India is now edging towards such a competition law, and not a day too soon. The air is thick with talk of mergers and acquisitions, and there should be an effective law to prevent the formation of monopolies and cartels. Even as there is last-minute tinkering with some provisions of the new law, there is opposition from industry. One of the modifications in the Competition (Amendment) Bill 2006 has been criticized by a leading industry association. It argues against making it mandatory for companies entering into a merger to inform the Competition Commission before the actual marriage. While some of its concerns are valid, we feel the basic objection to mandatory filings is not.
The competition law had earlier envisaged a voluntary notification regime. Subsequently, mandatory filings subject to a threshold transaction size were proposed. The association seems worried that this could lead to bureaucratic intrusion and delay the mergers that domestic industry is now gearing for in its bid to become globally competitive. It notes that voluntary regimes are working well in several other countries.
While concerns about bureaucratic delays must be addressed, we don’t think mandatory notification, if appropriately structured, would be a hurdle to industry consolidation. In fact, it could reduce uncertainty for the companies trying to merge, which otherwise could face the higher costs of undoing the deal, or parts of it, after going ahead without informing the commission. Unscrambling the eggs is no easy task, after all.
Indeed, even in the UK, which has a voluntary notification regime, the uncertainty associated with a post-merger intervention by the competition commission (CC) is increasingly being acknowledged. The office of fair trading (OFT) in the UK is mandated to investigate and/or refer to the CC any mergers that may result in substantial reduction of competition. And, of late, both OFT and CC have become more stringent in their requirements of the entities involved to ‘hold separate’ the business until after OFT has decided whether to refer the case to CC. The latter’s hard-hitting approach in two recent merger inquiries, in fact, signals the high cost of not getting prior approvals. The world over, competition experts suggest, the trend is now towards mandatory pre-merger filings.
On the other hand, industry’s view on the threshold for pre-merger notifications being unacceptable at current levels needs to be debated further—essentially in terms of what would be the right parameter for anticipating abuse of market dominance.
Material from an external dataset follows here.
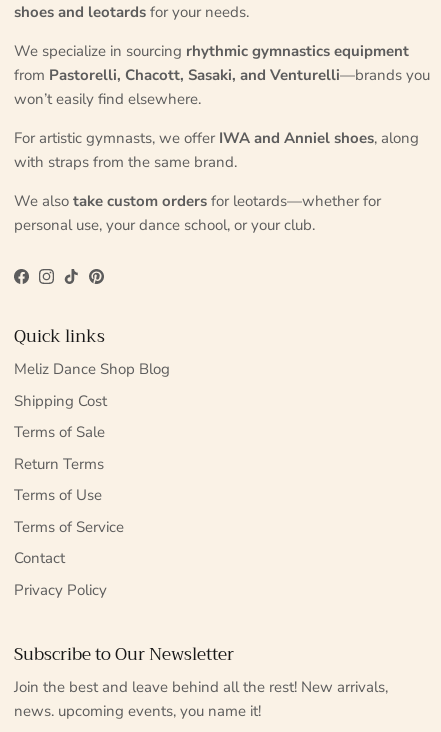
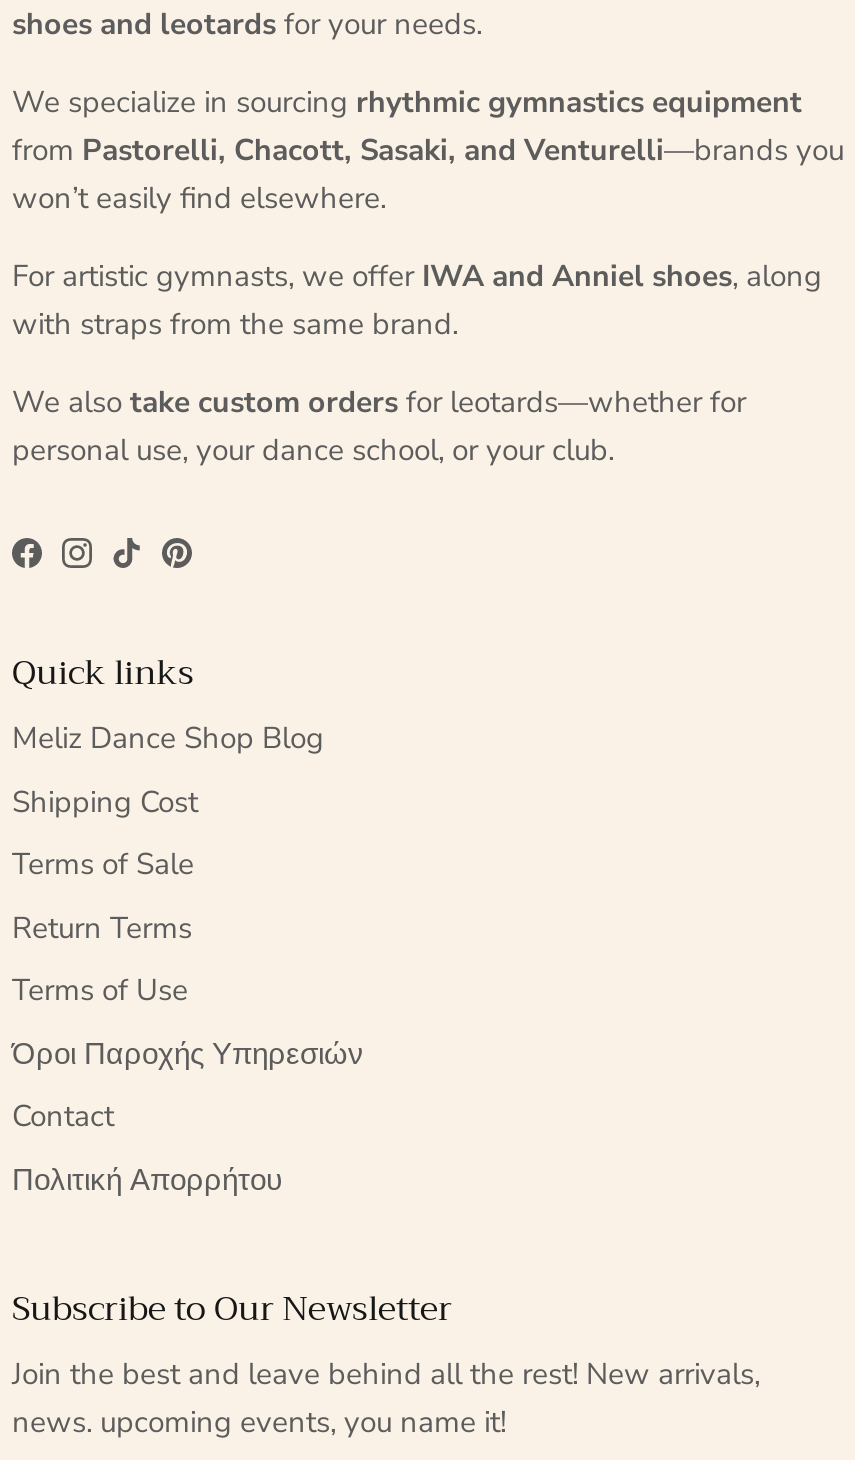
- Terms of Service
+ Όροι Παροχής Υπηρεσιών

- Privacy Policy
+ Πολιτική Απορρήτου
In the US, which also has mandatory filings, the underpinnings are on an index of market concentration in an industry.
The European Union uses a de-minumus criterion based on market share. The measures used globally are combinations of measures such as the size of assets of the merged entity, its market share, etc. In India, the threshold criteria refer to asset size or turnover, on the assumption that market share may not be appropriate for various reasons, including the fact that there’s a high degree of market concentration in domestic industry.
The key to address concerns about bureaucratic delays would be to impose stringent terms for timely response from the competition authorities, along the lines of global best practices.
The bottom line is that a strong and independent competition authority should implement a law that’s acceptable to stakeholders and completely transparent. But just one question: Will the government be able to set its own house in order, too? Recall how in the retail petro-products sector, the private competitor is suffering losses on account of populist pricing practices by dominant PSUs.